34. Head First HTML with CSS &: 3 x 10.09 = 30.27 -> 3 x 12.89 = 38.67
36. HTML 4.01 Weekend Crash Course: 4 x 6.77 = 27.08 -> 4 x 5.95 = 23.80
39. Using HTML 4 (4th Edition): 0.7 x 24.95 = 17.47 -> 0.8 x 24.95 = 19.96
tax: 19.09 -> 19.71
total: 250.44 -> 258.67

= = = = =

Pull each line containing the word "HTML" out of the data above.

Result —
34. Head First HTML with CSS &: 3 x 10.09 = 30.27 -> 3 x 12.89 = 38.67
36. HTML 4.01 Weekend Crash Course: 4 x 6.77 = 27.08 -> 4 x 5.95 = 23.80
39. Using HTML 4 (4th Edition): 0.7 x 24.95 = 17.47 -> 0.8 x 24.95 = 19.96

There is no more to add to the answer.